Do you remember what your parents were talking about in those first days?

They were really worried. My parents were really worried about their situation obviously because my father was Kurdish Iraqi – he had the Iraqi passport. He was in an odd situation, my mother being Kuwaiti. I just remember they were always tense.

Was it normal back then for Iraqis and Kuwaitis to marry or was their situation a unique one?

I would not know really. Now that I actually think about it, I think it was not very common back then that a Kuwaiti woman would marry a non-Kuwaiti, be it Iraqi or Palestinian – but some of them did it. I do not think it was common, it was definitely frowned upon.   

It was frowned upon to marry outside of your own nationality in general?


If your father and mother had met now – let’s say, after the war do you think they would have still gotten married or might it have been much more difficult?

If my parents had met after the invasion, I think there would be a lot of stigma attached to them getting married definitely. It is natural. I mean what do you expect after what happened.   

Do you remember the day of the liberation?

I remember waking up, my mother was ecstatic almost. I have never seen her so happy. I have seen her really happy but that was one of the most happy moments I have seen her. I remember it was a very nice morning. It was slightly overcast. It was nice she went off to the streets and I went after her – outside our house. All the kids were running around in the streets.

What happened to your father after liberation?

My father decided that he could not really stay in the country being that he was an Iraqi national for obvious reasons. It would have been very tough. It was not like he could lead a normal life after what had happened. I think around July-August 1991, he moved to Egypt. We followed him around November.    

He was taken by the Kuwaiti resistance for a few hours. Do you know what happened?

The Kuwaiti resistance came, knocked on the door and asked for my father. My mother panicked. She asked ‘where are you going to take him?’ They said not to worry and that it would not be that bad. He went and he came back a couple of hours later. He was obviously shaken up because he was taken in for questioning.

Do you know if they asked him to leave?

He just could not see himself living in Kuwait. I do not think they asked him to leave. I do not think they had the authority to ask him to leave. They were just a resistance.

How did the war affect you and your education?

After the invasion and the war, my academic life took a dip. I am not sure whether it was the paperwork or problems with visas but we could not get into a school in Egypt for a while. So there was a three year gap before I could start high school, then there was a two year gap until I found a university because of passport issues and visas.

Why did you come back to Kuwait?

We came back to Kuwait because my parents passed away in Cairo – my mother first. So my aunt brought us back here to take care of us basically. It was just me and my siblings over there.

How did you feel about returning to Kuwait?

I was not looking forward to coming back to Kuwait because I had my life in Egypt. I had friends and university. I was pretty angry about it for a while but now I would not have it any other way. I actually would not want to go back.

How did Kuwait seem to you when you came back?

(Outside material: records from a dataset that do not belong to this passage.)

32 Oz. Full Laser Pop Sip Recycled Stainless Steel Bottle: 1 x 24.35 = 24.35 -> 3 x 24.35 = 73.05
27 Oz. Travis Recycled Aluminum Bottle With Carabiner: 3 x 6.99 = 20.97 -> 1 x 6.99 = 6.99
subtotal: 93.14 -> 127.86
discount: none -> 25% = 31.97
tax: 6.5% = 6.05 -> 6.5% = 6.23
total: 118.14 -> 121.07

Coming back to Kuwait was really different for me. The whole place has changed. A lot of things have stayed the same but the feel of it is different. It was kind of surreal coming back.

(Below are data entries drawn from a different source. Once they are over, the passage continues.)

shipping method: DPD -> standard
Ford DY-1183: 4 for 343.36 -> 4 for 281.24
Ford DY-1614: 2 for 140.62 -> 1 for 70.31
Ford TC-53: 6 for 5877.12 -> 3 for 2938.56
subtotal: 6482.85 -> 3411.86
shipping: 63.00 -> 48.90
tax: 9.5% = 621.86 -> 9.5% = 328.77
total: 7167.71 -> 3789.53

If the invasion had not happened, how different do you think your life would be?

If the invasion did not happened, my life would have been drastically different. I would have never gone to Egypt. I know that for a fact.

I can not really sit here and project how my life would have been if the invasion did not happen. I am actually not sure because who knows what would happen.

Maybe I would have dropped out of school with the rate I was going at school. I still have a report card that says I barely paid attention in class. I guess I need the academic struggle to actually focus. To see that I need to get myself out of this.

Are you proud of yourself now that you are doing your degree?

I am happy that I am actually close to finishing. I guess I will be proud when I have the degree and on to another one maybe. It depends on how everything goes.